On Wed, Aug 7, 2013 at 5:36 PM, Tim Daly <d...@axiom-developer.org> wrote:

> The ability to freely order comments and code is actually vital to the
> idea of literate programming. The key idea is writing to communicate
> ideas to another person. This almost certainly involves reordering
> and restructuring code.


I'm concerned that the ability to freely order comments and code will not
interact well with Clojure's namespaces.  With Clojure's namespaces, you
can have things with the same name in two different namespaces.  Functions
local to a namespace are referred to in one way, whereas you need some sort
of prefix to refer to one in a different namespace.  These prefixes are
often aliases, and the aliases may vary from one context to another, for
example, in one namespace I may refer to clojure.string as `str` and in
another namespace I may refer to it as `string`.

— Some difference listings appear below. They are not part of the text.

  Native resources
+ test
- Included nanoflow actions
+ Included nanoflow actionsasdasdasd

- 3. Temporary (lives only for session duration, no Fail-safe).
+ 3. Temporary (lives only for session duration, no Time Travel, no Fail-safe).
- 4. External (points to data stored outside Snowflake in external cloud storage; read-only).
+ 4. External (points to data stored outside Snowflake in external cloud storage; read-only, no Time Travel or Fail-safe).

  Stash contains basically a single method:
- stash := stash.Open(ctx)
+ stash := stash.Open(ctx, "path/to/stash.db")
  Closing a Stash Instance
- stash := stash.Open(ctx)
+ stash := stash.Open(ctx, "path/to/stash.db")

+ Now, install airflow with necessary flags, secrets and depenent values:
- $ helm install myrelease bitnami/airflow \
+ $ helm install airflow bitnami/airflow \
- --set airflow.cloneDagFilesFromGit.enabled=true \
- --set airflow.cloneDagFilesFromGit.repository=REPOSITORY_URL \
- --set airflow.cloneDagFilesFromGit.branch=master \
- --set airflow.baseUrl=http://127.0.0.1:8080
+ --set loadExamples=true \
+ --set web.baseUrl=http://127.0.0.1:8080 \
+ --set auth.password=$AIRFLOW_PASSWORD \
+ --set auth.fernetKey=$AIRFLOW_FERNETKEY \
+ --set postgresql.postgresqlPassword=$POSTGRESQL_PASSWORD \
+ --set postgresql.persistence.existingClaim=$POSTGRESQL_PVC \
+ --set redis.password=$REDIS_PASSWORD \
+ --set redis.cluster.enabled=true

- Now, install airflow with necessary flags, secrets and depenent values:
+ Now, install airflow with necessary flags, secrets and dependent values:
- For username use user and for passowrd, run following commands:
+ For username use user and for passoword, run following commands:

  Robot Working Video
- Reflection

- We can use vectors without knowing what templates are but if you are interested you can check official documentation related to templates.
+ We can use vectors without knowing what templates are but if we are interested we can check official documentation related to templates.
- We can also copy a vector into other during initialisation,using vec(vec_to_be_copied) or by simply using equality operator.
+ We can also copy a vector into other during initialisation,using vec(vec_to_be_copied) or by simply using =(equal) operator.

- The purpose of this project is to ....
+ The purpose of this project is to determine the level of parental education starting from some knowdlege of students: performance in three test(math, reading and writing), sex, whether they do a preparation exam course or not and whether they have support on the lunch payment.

What this means is that Clojure code is pretty much unreadable unless you
know the context it occurs in, specifically, you need to which namespace it
is, know the symbols that were defined above it in the file, and know the
aliases of all the namespaces referred to from this namespace.

If you freely bounce around from namespace to namespace in the description
of your Clojure code, it's going to be very confusing.  This suggests to me
that a well-organized literate program in Clojure would tend to document
one namespace at a time.  Within a namespace, Clojure lets you move code
around using `declare` in order to achieve a better narrative flow.  So as
long as you have a tool that lets you specify the ordering of namespaces,
and then captures the top-to-bottom narrative flow within the namespace, I
think you'll get a nice, comprehensible literate program.  Anything more
jumbled than that seems likely to be too hard to follow, due to Clojure's
use of namespaces.

How do you deal with this "lack of context" when you present your code in a
way that is completely unrelated to the namespace organization of your
files?

Actually it isn't really a change in workflow but a change in mindset.
> Literate programming is not documentation, they are different ideas.
>

Here's why I called it a change in workflow -- please correct me if I'm
mistaken:

Every time the subject of literate programming comes up, I ask one simple
question:  When you get a stacktrace, is the file/line number information
correct?  A year or two back when I asked this, you elaborated that for
you, this was mostly a non-issue.  You said you developed your code by
sending over one tiny code block at a time to the REPL, rather than sending
a whole file over, and you never used any debugging facilities.  I consider
that a change in workflow.


>
> For Clojure specific efforts see
> http://daly.axiom-developer.org/clojure.pdf (PDF)
> http://daly.axiom-developer.org/clojure.pamphlet (source)
>

This is a great example of using literate programming to document a program
that is complete and stable.  Have you successfully used literate
programming in a program that is rapidly evolving?

Is it true that there's nothing like org-babel for environments other than
emacs?

To me, the most compelling reason to stick with tools that use regular
Clojure files and regular Clojure comments, especially for open source
projects, is that it allows for collaboration between people using
different Clojure platforms and tools, whereas locking things into a file
that can be only be processed by emacs or a unix shell script would limit
the pool of contributors.

One thing I do like about org-babel code is that it makes it easy to create
"live" examples in the docs that actually recompute when the code changes.

As far as I can tell, neither your script nor org-babel mode address the
third prong of literate programming as defined by Knuth, specifically, the
extensive cross-indexing, letting you know not only where functions are
defined, but also where defined functions are used.  Why do you not
consider this to be as essential as, say, the ability to reorder your code?